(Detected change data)
□ □ □ □

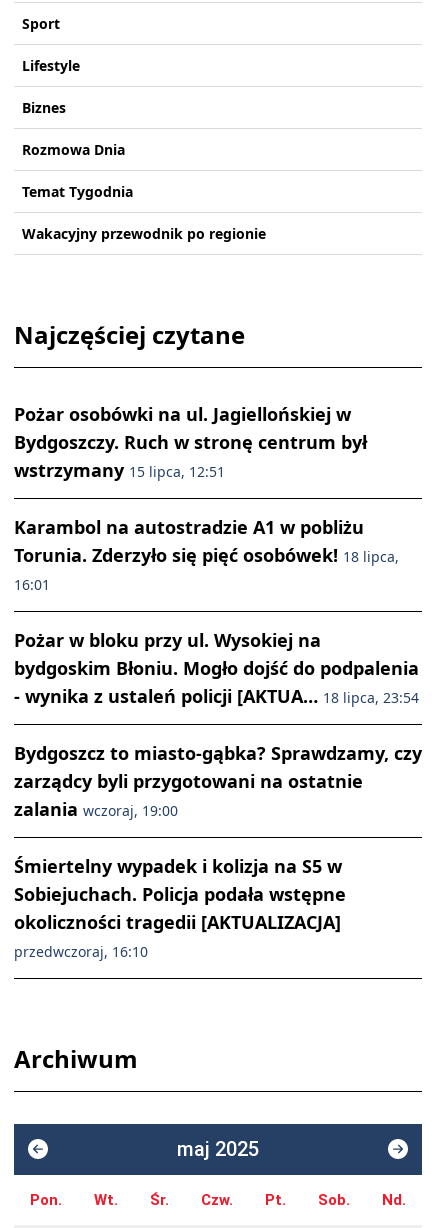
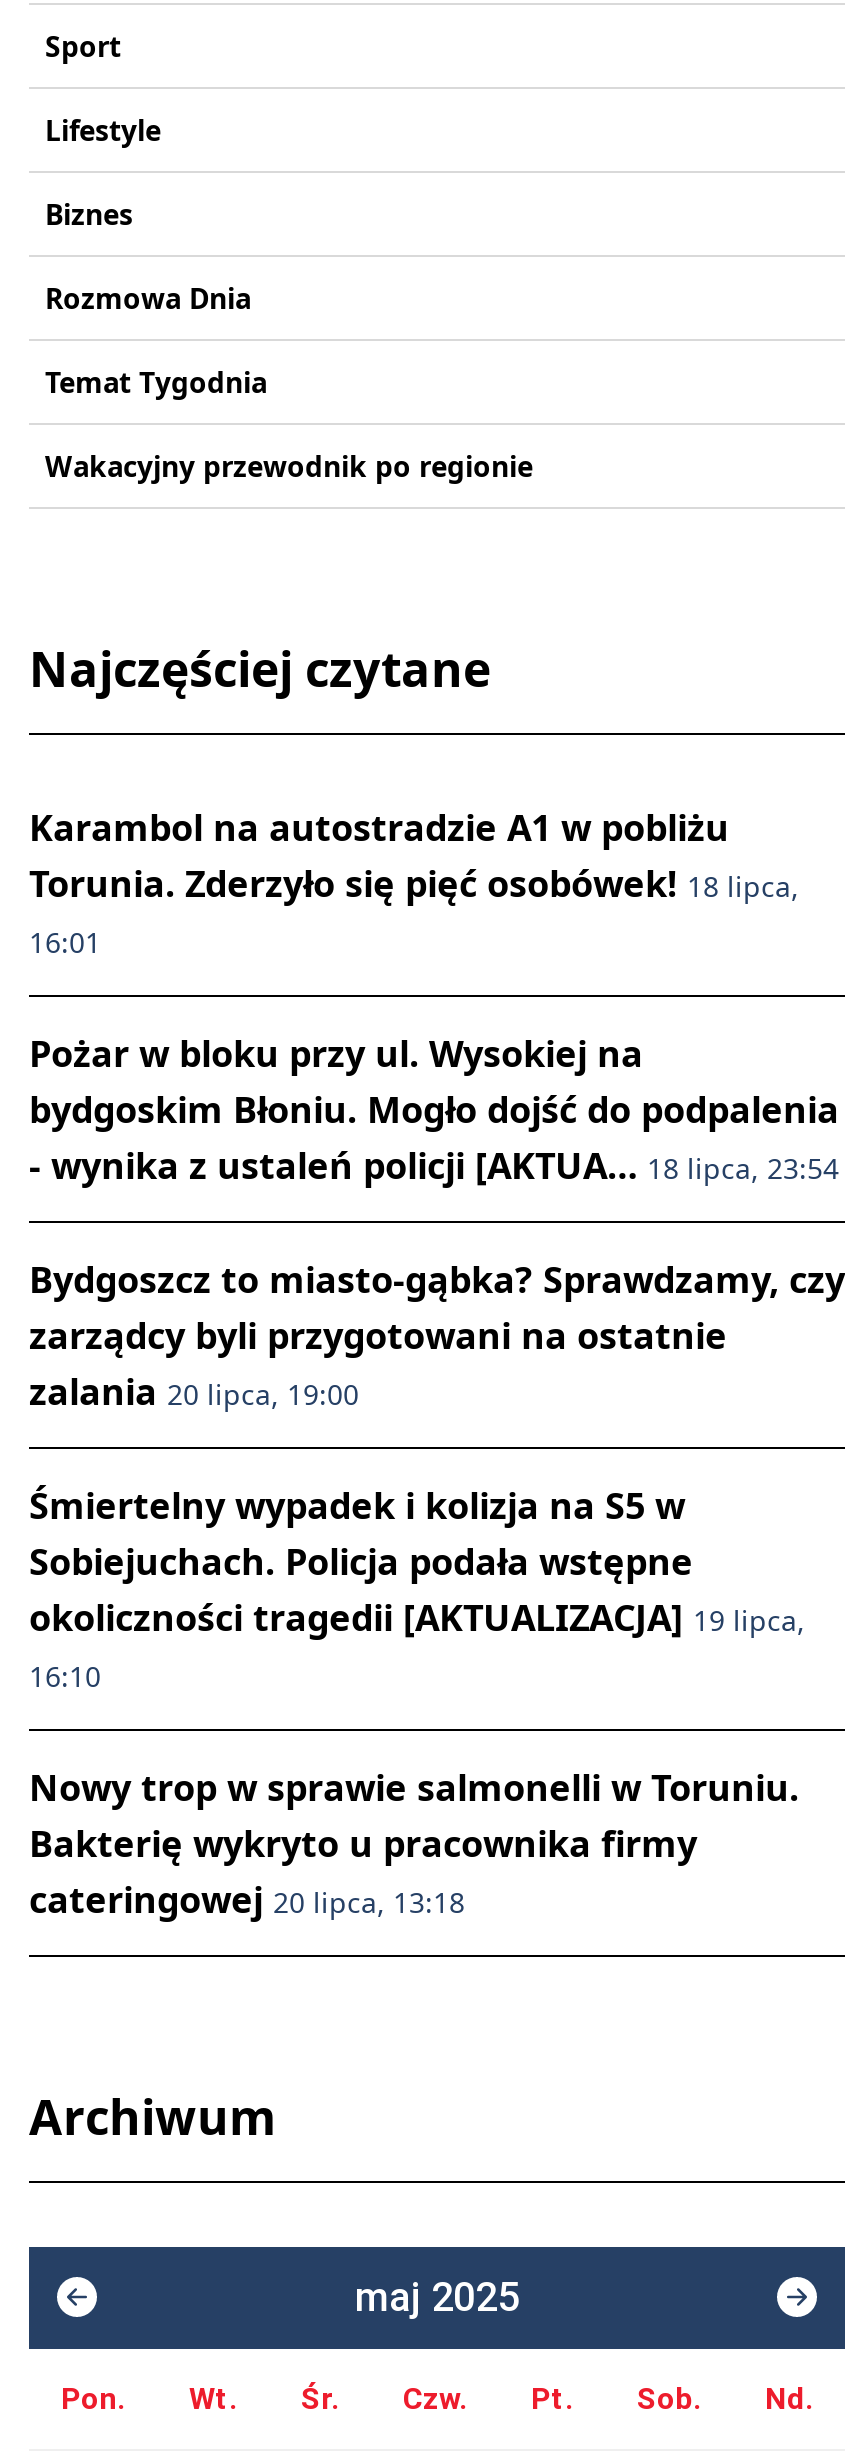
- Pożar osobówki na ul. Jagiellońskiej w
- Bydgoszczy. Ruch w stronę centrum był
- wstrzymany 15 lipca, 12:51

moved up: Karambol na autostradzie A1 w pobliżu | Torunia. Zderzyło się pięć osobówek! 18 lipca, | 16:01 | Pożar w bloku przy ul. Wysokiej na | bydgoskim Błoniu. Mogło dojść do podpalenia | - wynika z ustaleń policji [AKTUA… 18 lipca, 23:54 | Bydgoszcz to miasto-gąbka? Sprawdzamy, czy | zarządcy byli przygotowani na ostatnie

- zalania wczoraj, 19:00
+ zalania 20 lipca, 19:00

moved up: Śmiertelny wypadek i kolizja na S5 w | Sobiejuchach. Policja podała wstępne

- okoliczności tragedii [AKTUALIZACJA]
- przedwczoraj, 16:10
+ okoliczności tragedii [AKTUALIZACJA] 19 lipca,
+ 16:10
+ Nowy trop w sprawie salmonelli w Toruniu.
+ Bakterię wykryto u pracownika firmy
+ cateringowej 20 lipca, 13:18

□ □ □ □

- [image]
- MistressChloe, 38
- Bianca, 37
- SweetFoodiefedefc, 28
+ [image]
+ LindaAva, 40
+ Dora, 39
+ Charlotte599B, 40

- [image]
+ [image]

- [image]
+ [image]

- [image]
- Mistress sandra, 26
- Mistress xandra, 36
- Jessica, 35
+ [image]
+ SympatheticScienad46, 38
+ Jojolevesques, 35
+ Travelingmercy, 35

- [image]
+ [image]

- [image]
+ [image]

□ □ □ □

### Activity
Produce only the lines from the line containing "- wstrzymany 15 lipca, 12:51" through the line containing "20 lipca, 19:00", inclusive of both, exactly as they stand in the entries above.

### Exercise output
- wstrzymany 15 lipca, 12:51

moved up: Karambol na autostradzie A1 w pobliżu | Torunia. Zderzyło się pięć osobówek! 18 lipca, | 16:01 | Pożar w bloku przy ul. Wysokiej na | bydgoskim Błoniu. Mogło dojść do podpalenia | - wynika z ustaleń policji [AKTUA… 18 lipca, 23:54 | Bydgoszcz to miasto-gąbka? Sprawdzamy, czy | zarządcy byli przygotowani na ostatnie

- zalania wczoraj, 19:00
+ zalania 20 lipca, 19:00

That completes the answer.